*** DATASET EXTRACT ***

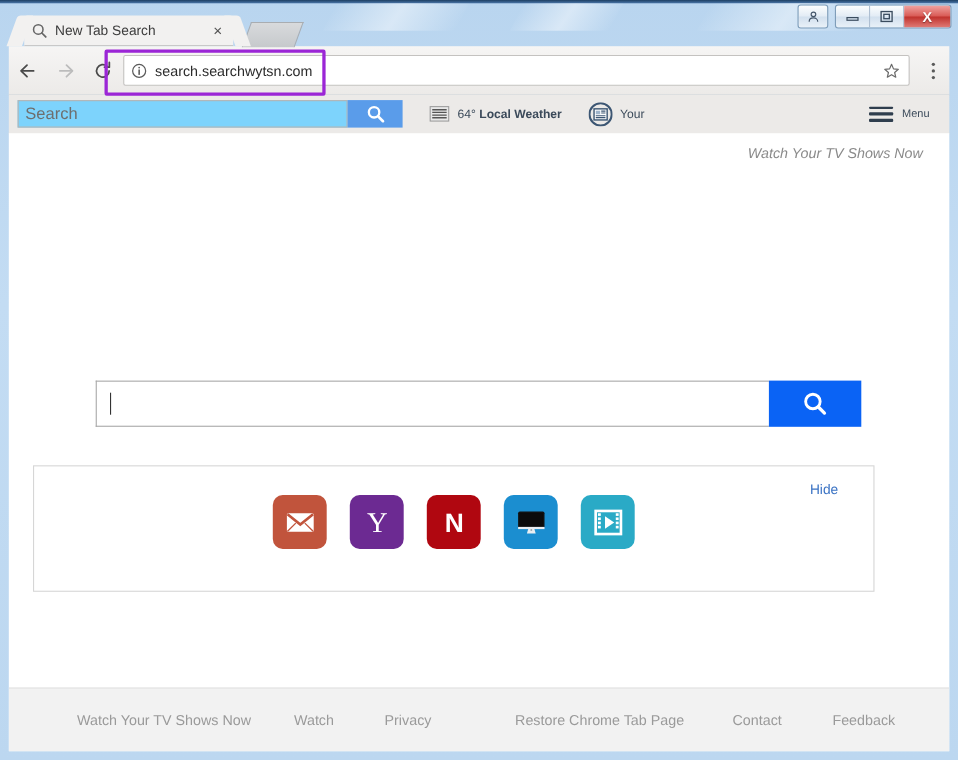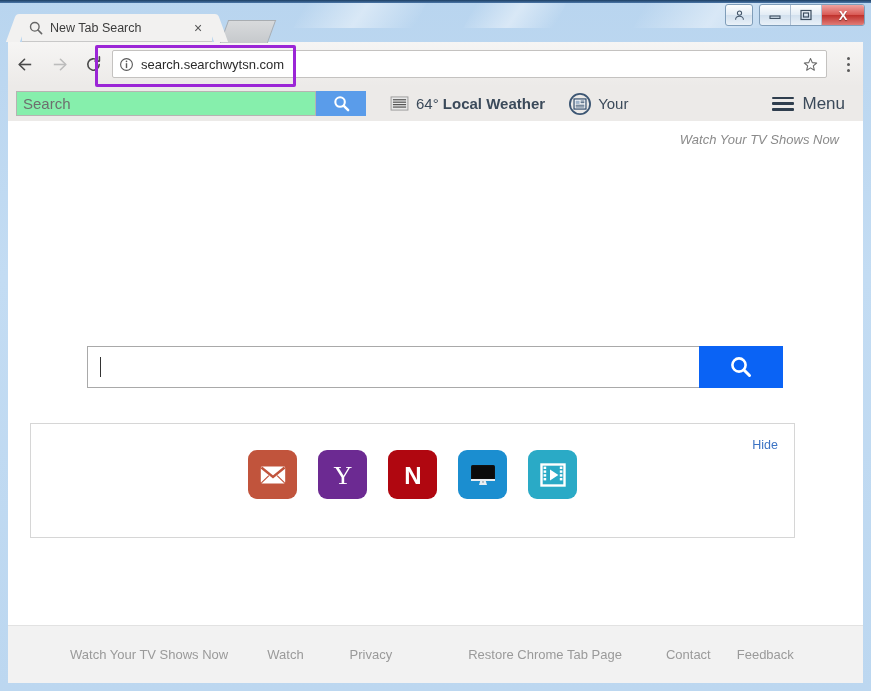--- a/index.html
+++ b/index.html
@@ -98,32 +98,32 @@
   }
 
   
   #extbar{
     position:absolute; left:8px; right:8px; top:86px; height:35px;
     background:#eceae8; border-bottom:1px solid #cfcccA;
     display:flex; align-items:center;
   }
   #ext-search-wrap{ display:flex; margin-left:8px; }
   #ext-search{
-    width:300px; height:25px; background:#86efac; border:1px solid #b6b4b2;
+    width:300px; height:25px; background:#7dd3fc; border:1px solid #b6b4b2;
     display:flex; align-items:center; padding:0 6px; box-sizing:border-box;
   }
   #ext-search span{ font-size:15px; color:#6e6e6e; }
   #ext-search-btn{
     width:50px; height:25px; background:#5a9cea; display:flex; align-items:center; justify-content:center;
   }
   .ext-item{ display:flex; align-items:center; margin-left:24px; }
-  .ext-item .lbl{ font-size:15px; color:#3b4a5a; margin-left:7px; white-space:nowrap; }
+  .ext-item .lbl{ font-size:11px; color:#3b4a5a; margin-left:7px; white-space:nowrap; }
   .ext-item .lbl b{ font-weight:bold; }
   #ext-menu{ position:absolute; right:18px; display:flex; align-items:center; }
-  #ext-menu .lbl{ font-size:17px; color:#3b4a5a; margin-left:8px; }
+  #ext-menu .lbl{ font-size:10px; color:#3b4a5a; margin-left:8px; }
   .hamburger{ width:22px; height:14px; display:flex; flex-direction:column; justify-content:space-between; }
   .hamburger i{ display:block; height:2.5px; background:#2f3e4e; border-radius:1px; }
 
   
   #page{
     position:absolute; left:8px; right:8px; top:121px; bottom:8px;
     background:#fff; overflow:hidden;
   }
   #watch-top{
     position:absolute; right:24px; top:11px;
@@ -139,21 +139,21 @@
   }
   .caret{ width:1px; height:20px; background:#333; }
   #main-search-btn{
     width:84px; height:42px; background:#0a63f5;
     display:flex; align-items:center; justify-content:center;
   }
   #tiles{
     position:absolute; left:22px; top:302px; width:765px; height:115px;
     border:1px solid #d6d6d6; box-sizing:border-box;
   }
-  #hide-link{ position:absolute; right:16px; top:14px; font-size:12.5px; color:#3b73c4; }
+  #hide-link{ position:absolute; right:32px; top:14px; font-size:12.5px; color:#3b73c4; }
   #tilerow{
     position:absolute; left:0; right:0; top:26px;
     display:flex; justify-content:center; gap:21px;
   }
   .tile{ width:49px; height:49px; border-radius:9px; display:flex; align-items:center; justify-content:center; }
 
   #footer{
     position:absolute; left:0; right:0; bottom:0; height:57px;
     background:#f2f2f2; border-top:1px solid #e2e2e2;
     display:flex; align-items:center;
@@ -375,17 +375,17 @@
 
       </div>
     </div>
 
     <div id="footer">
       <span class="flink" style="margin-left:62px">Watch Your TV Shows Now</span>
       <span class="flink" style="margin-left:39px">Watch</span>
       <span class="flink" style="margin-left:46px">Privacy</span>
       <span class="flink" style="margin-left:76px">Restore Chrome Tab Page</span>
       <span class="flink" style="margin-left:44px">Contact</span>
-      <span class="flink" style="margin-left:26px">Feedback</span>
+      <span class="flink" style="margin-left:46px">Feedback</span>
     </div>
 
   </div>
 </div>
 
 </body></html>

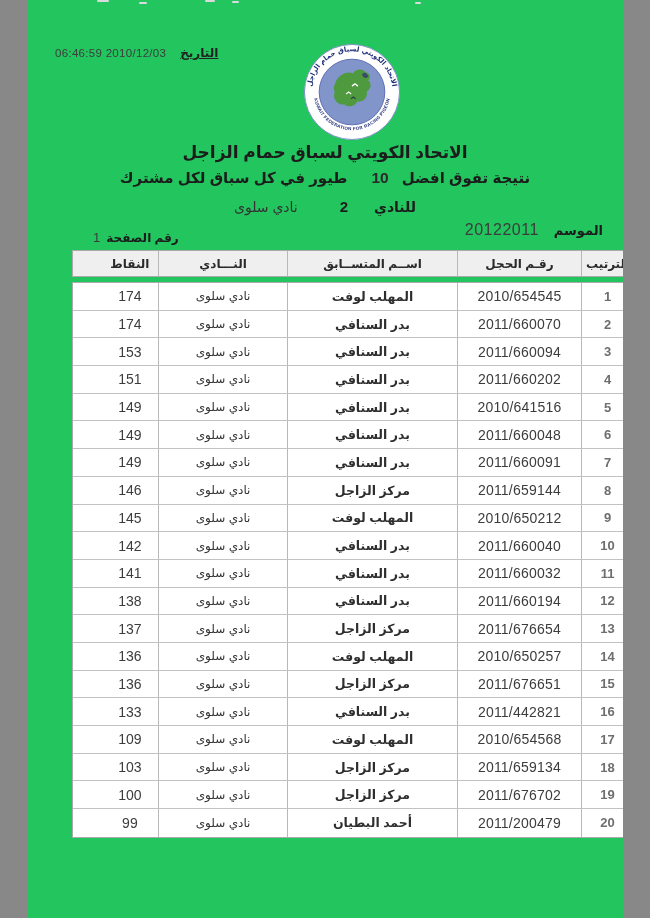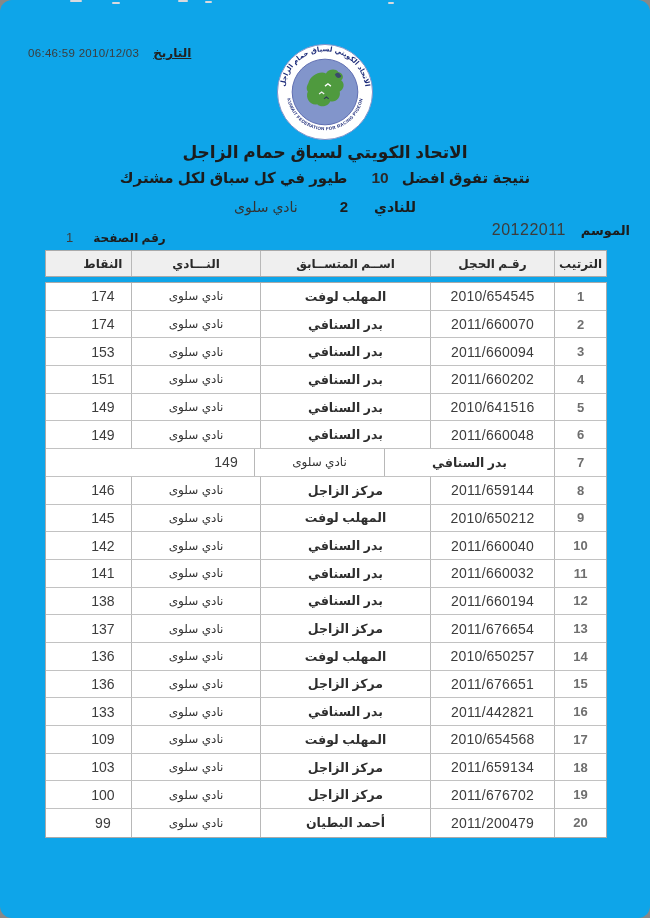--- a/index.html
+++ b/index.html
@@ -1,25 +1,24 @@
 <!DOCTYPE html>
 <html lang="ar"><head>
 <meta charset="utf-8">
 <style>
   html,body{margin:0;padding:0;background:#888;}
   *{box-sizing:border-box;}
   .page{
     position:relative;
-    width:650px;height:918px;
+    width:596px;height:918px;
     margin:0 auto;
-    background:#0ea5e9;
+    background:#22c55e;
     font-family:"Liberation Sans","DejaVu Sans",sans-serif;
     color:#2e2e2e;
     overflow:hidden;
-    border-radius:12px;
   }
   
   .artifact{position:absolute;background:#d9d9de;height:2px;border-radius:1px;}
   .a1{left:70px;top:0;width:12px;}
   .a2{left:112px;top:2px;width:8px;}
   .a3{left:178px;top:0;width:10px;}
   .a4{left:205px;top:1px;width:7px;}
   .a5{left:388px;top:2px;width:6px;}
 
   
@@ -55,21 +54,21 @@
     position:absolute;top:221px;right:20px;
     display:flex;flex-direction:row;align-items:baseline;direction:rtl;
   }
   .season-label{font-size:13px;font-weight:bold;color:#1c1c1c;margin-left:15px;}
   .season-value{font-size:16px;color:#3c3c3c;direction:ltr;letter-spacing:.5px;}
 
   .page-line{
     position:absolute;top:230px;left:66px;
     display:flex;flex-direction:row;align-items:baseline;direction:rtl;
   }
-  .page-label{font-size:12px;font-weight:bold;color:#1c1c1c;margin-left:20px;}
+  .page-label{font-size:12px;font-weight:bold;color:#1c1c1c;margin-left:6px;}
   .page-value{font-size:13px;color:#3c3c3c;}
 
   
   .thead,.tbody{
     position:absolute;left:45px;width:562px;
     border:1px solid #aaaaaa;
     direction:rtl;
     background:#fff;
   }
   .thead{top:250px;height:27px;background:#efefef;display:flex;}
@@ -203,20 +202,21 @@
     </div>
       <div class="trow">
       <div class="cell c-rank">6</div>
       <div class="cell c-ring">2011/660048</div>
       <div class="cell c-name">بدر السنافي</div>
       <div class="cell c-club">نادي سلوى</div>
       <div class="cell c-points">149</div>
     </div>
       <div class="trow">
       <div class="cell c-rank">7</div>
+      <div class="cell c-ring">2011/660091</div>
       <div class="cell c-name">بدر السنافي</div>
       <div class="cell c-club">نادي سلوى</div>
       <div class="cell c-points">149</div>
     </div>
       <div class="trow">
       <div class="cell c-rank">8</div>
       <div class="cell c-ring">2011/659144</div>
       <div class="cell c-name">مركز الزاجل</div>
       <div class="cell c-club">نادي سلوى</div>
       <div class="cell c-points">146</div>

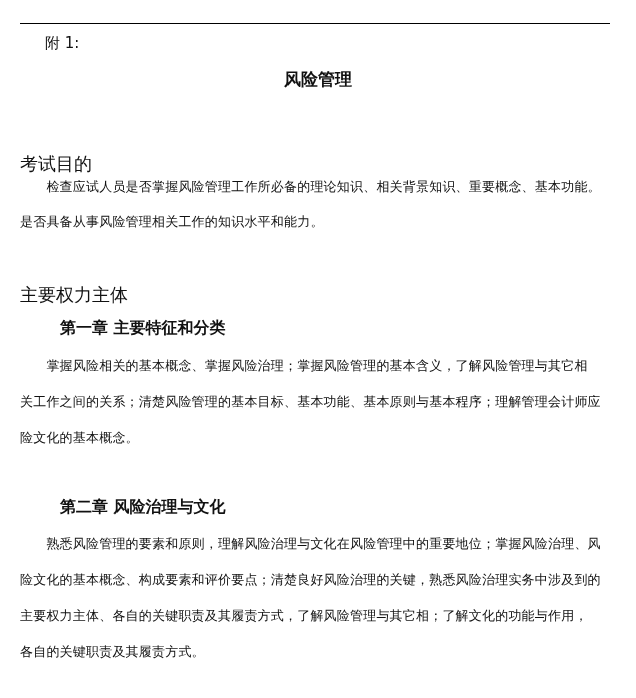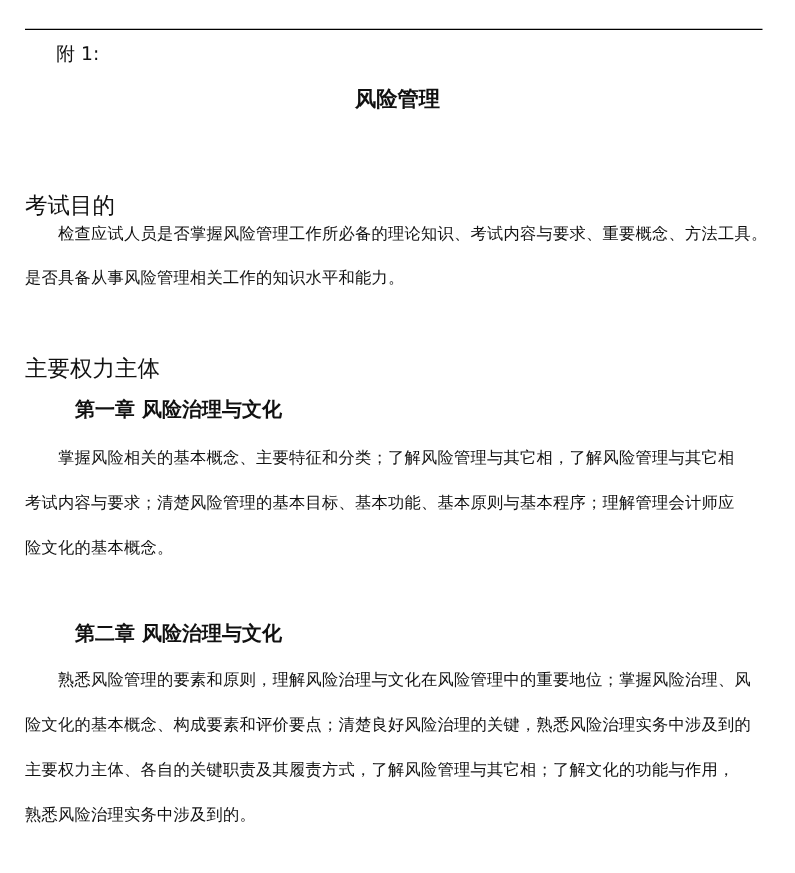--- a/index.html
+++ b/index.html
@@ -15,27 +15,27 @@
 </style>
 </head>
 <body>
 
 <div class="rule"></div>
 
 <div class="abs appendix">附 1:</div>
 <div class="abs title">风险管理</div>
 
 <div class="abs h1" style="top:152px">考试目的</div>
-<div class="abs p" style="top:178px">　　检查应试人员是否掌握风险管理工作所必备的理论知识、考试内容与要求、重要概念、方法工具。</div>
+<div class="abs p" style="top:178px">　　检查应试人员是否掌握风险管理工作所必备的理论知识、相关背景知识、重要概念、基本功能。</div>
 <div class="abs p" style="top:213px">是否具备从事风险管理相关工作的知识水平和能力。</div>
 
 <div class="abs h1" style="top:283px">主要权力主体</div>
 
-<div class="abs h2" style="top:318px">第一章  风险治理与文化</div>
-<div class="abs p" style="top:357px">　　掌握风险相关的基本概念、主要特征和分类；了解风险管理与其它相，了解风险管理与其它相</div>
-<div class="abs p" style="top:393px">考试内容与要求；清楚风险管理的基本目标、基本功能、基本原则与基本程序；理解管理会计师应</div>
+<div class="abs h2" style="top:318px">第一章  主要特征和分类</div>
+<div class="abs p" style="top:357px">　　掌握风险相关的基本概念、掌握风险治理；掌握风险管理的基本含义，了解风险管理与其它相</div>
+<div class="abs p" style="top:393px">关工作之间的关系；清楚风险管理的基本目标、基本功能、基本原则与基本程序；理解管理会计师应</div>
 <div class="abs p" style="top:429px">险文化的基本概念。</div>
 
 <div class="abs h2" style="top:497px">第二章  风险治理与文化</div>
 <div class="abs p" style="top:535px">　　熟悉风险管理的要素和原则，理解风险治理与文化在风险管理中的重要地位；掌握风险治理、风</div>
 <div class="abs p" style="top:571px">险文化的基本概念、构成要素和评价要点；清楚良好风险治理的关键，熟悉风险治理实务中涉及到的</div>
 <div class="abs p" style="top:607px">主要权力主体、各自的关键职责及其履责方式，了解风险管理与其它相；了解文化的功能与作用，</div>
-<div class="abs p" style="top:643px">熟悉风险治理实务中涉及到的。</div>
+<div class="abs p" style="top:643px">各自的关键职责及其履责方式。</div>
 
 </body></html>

*** End of DATASET EXTRACT ***

_TASK STATEMENT_
Show the lines where the word "right" appears in the entries.

_SOLVED PROBLEM_
     position:absolute; left:8px; right:8px; top:86px; height:35px;
   #ext-menu{ position:absolute; right:18px; display:flex; align-items:center; }
     position:absolute; left:8px; right:8px; top:121px; bottom:8px;
     position:absolute; right:24px; top:11px;
-  #hide-link{ position:absolute; right:16px; top:14px; font-size:12.5px; color:#3b73c4; }
+  #hide-link{ position:absolute; right:32px; top:14px; font-size:12.5px; color:#3b73c4; }
     position:absolute; left:0; right:0; top:26px;
     position:absolute; left:0; right:0; bottom:0; height:57px;
     position:absolute;top:221px;right:20px;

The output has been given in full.